Exercise aim:
Find the line with "[16,327,364,361] Galería La" and the line with "[16,399,368,433] ¿Qué es" in the entries below; output exactly those two lines, every line between them, and no others.

The data:
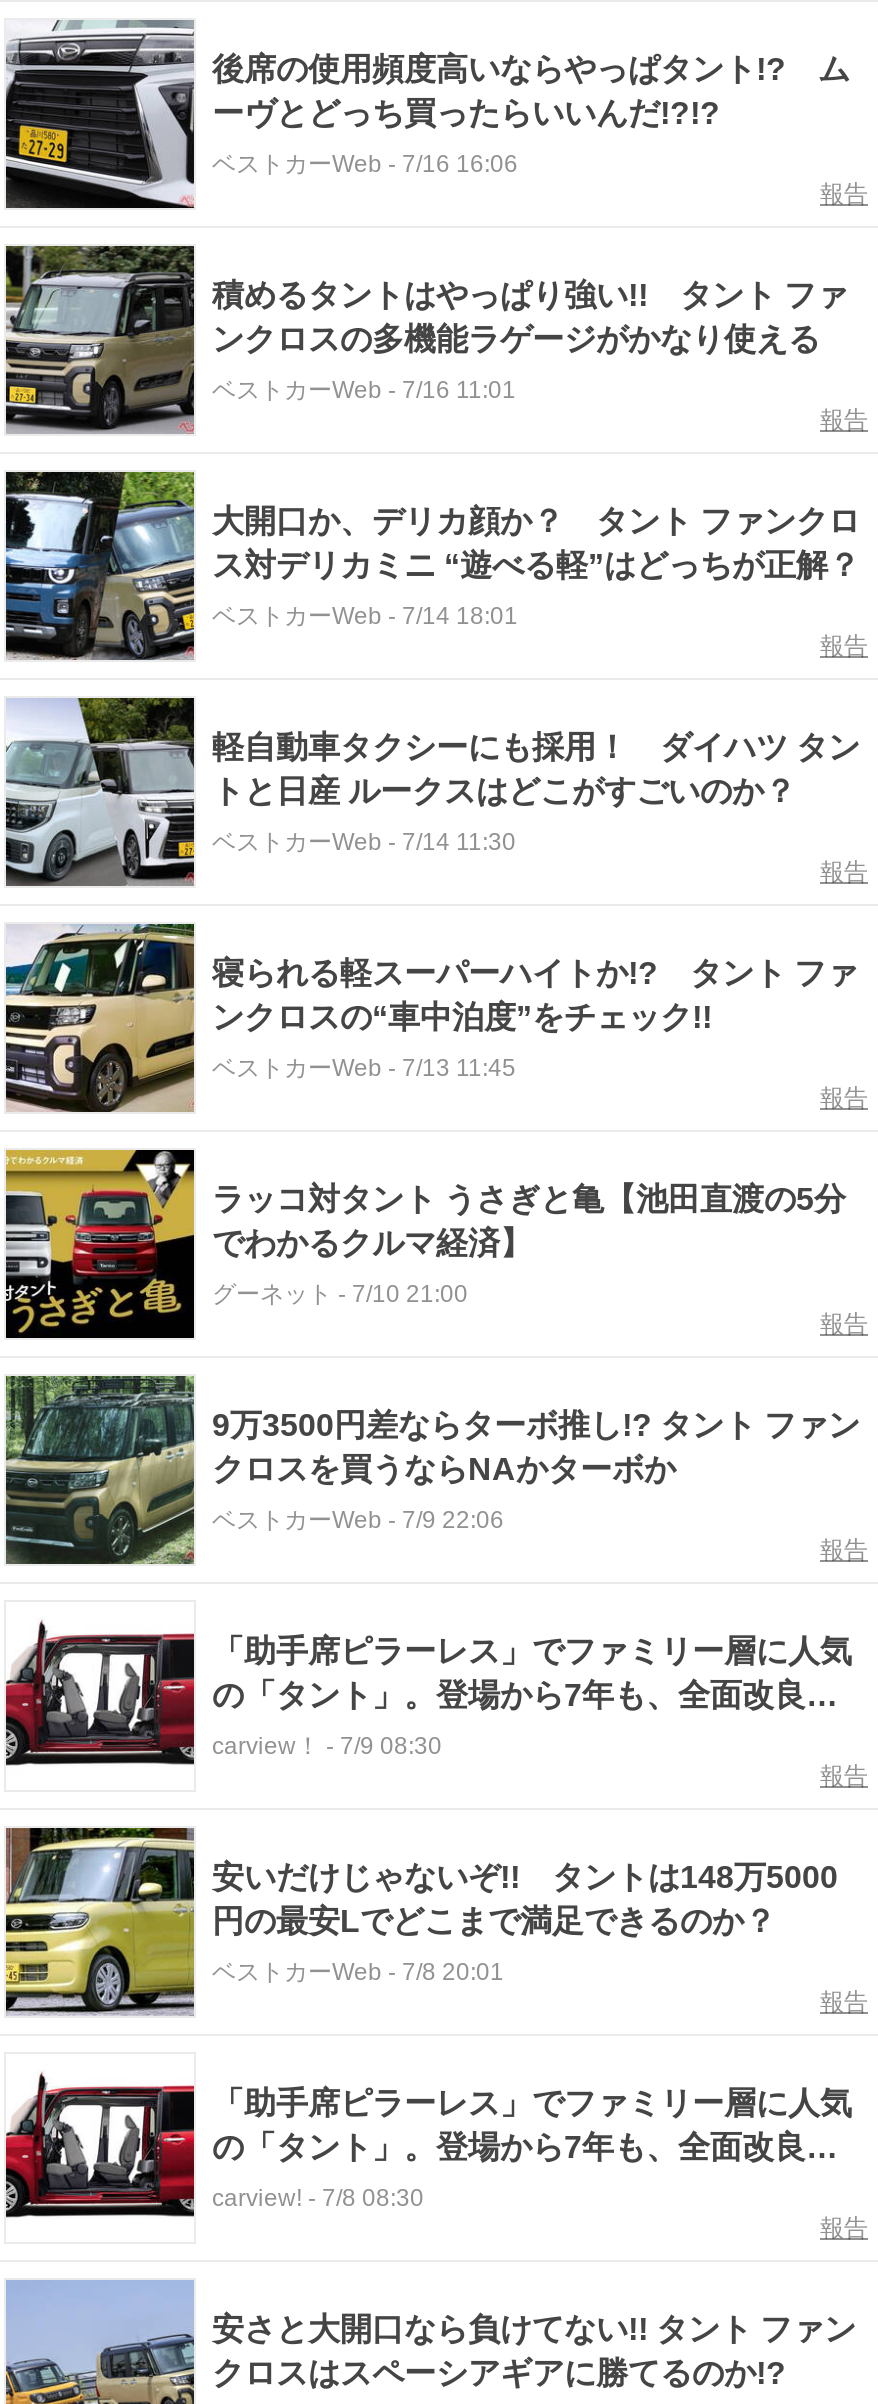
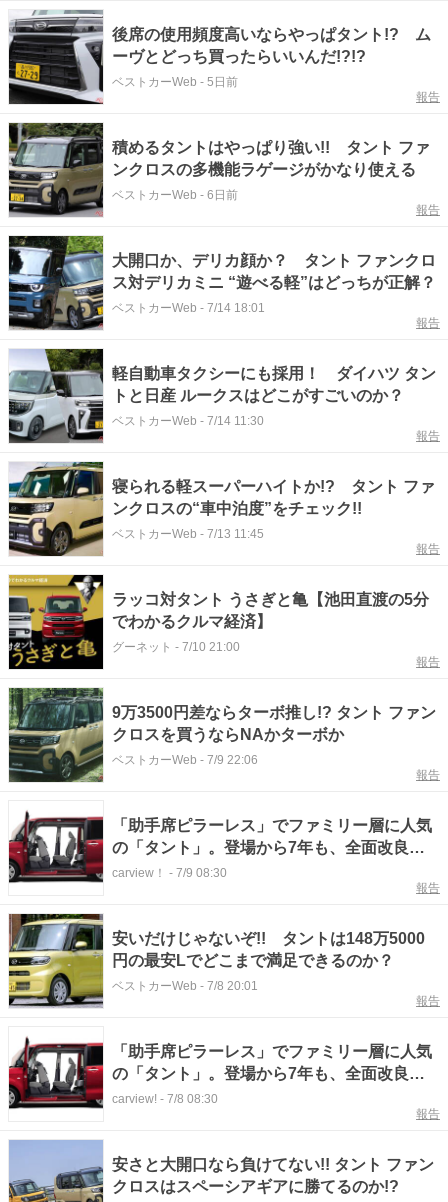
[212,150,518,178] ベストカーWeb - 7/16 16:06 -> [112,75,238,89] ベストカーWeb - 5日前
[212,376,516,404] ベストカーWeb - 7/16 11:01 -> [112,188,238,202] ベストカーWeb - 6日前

* * *

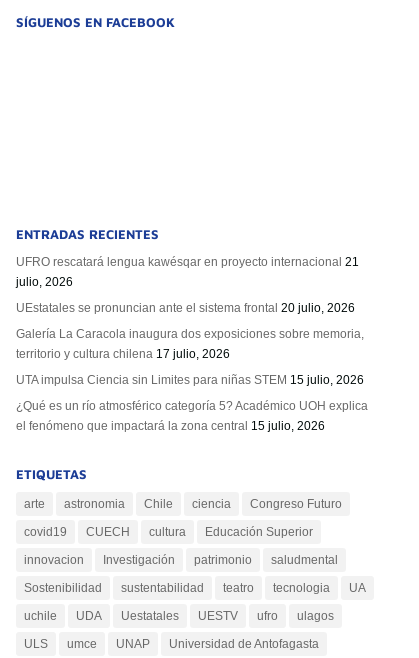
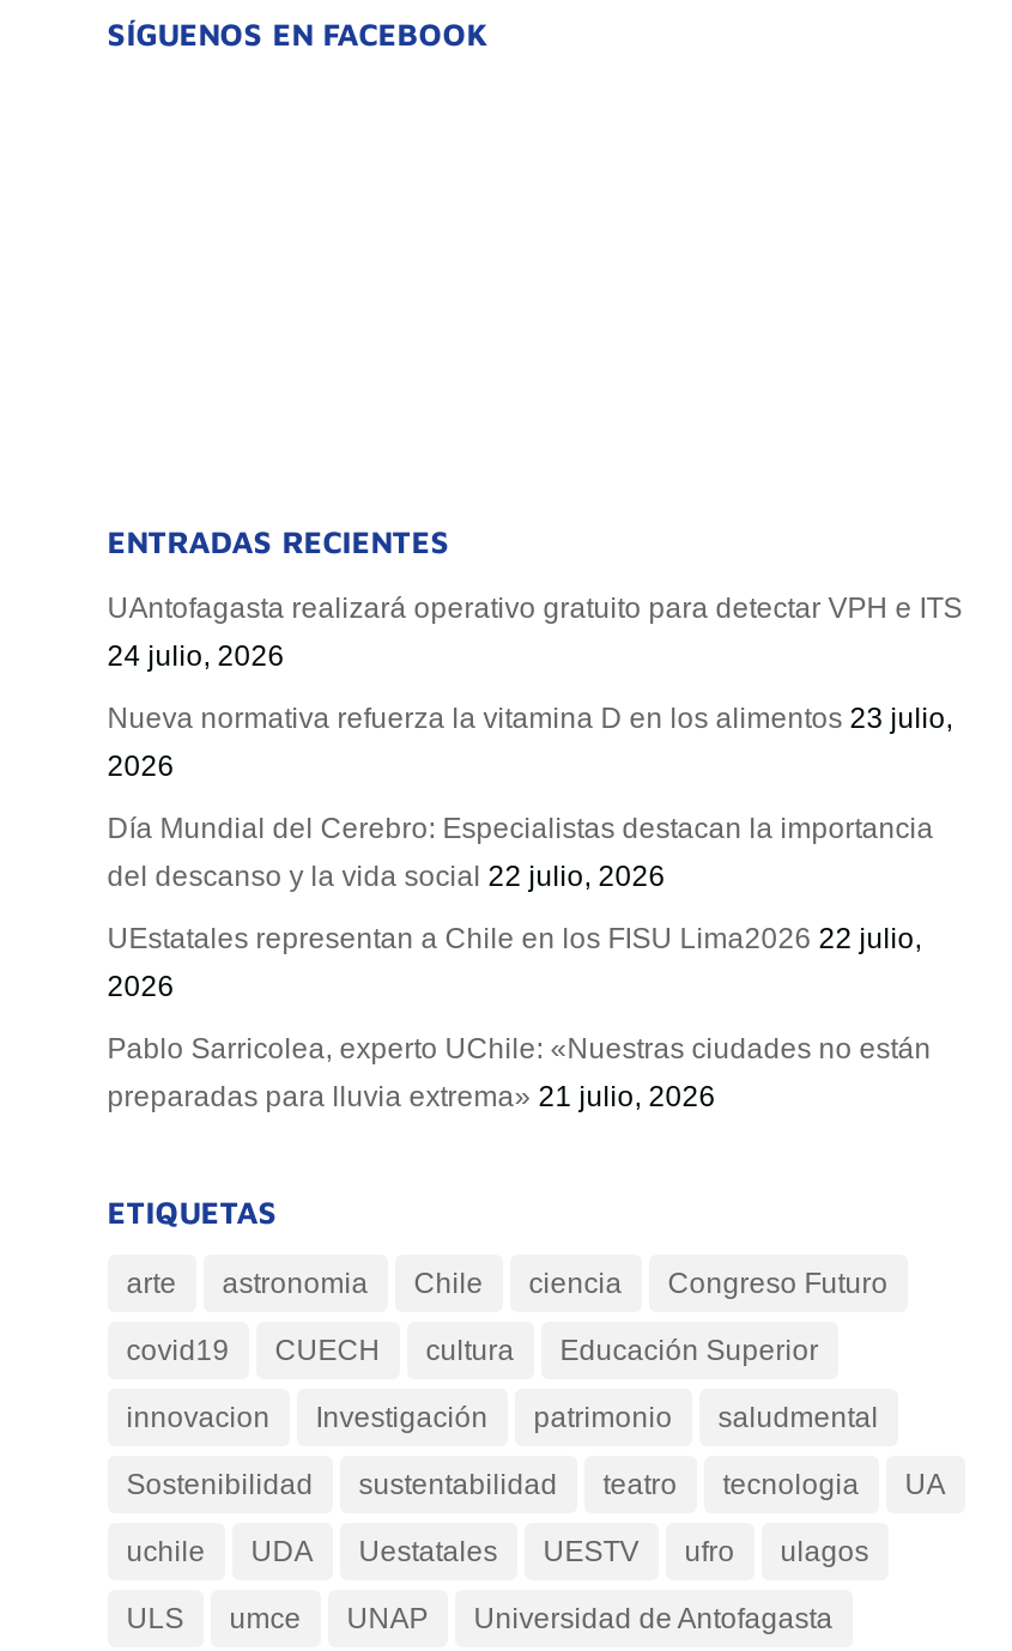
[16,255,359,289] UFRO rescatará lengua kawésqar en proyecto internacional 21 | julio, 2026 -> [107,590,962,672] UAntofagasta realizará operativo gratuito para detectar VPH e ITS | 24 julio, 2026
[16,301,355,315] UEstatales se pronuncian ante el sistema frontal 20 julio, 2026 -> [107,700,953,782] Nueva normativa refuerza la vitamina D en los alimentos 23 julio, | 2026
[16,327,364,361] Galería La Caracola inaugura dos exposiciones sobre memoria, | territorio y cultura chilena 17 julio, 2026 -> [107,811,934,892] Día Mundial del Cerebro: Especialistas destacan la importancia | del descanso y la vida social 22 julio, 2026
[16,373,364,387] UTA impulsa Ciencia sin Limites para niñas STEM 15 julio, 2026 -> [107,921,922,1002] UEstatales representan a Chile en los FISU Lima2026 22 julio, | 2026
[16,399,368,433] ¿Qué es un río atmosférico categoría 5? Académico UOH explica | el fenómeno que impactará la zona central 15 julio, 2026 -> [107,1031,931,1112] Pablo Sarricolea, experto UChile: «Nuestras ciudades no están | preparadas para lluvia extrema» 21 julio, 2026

Written reply:
[16,327,364,361] Galería La Caracola inaugura dos exposiciones sobre memoria, | territorio y cultura chilena 17 julio, 2026 -> [107,811,934,892] Día Mundial del Cerebro: Especialistas destacan la importancia | del descanso y la vida social 22 julio, 2026
[16,373,364,387] UTA impulsa Ciencia sin Limites para niñas STEM 15 julio, 2026 -> [107,921,922,1002] UEstatales representan a Chile en los FISU Lima2026 22 julio, | 2026
[16,399,368,433] ¿Qué es un río atmosférico categoría 5? Académico UOH explica | el fenómeno que impactará la zona central 15 julio, 2026 -> [107,1031,931,1112] Pablo Sarricolea, experto UChile: «Nuestras ciudades no están | preparadas para lluvia extrema» 21 julio, 2026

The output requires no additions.